Bactericidal Activity of Selenium Nanoparticles Against a Multidrug-Resistant Pathogen: Mechanistic Hypothesis from Exploratory Proteomics
Nora Elfeky, Jing-Ru Chen, Meng-Xiao Zhu, Jing-Dian Wang, Aya Rizk, Mohammed T. Shaaban, Guoping Zhu

TL;DR
This study explores how selenium nanoparticles kill drug-resistant E. coli by causing oxidative stress and disrupting energy metabolism.
Contribution
The paper proposes a testable mechanism for SeNPs' bactericidal action through integrated proteomic and phenotypic analysis.
Findings
SeNPs induce oxidative stress and deplete key antioxidant enzymes like glutathione S-transferase and glutaredoxin 2.
Central energy metabolism is crippled, with significant decreases in TCA cycle enzymes and oxidative phosphorylation components.
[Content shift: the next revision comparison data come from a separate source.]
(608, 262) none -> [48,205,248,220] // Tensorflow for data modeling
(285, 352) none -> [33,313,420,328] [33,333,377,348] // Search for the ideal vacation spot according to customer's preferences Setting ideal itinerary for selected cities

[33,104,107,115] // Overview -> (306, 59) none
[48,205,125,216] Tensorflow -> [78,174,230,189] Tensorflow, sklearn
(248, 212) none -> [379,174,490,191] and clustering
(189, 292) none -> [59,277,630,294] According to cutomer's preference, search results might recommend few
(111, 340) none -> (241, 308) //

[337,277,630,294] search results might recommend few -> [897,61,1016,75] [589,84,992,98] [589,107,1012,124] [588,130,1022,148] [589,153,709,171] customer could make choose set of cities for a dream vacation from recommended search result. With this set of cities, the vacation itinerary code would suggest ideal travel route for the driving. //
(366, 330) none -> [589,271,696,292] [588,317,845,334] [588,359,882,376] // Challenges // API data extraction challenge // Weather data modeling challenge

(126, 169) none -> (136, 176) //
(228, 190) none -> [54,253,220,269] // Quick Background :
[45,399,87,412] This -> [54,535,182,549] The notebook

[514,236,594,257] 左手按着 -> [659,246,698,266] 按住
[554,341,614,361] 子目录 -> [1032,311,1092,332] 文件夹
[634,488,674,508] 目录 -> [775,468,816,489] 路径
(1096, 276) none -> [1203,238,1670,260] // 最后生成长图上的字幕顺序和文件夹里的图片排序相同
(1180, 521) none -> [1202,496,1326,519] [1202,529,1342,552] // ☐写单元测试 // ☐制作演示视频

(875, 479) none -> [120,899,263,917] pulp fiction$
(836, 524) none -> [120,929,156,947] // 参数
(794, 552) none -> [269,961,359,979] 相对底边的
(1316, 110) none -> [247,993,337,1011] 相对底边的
The combined disruption leads to a lethal feedback loop causing metabolic paralysis in E. coli.
Abstract
The antimicrobial resistance crisis necessitates novel therapeutics. Selenium nanoparticles (SeNPs) offer promise, but their precise bactericidal mechanism remains poorly defined. This study aimed to define the antibacterial action of SeNPs synthesized via a green method with ascorbic acid and sodium citrate. The resulting SeNPs were monodisperse (17.8 ± 0.66 nm), crystalline, and highly stable (zeta potential: −69.9 ± 4.3 mV), exhibiting potent bactericidal activity against multidrug-resistant E. coli. To generate a mechanistic hypothesis, we integrated phenotypic analyses with a preliminary, single-replicate proteomic profiling. Recognizing this as an exploratory step, we focused our analysis on proteins with the most substantial changes. This revealed a coherent pattern of a targeted dual assault on core cellular processes. The data indicate that SeNPs simultaneously induce oxidative…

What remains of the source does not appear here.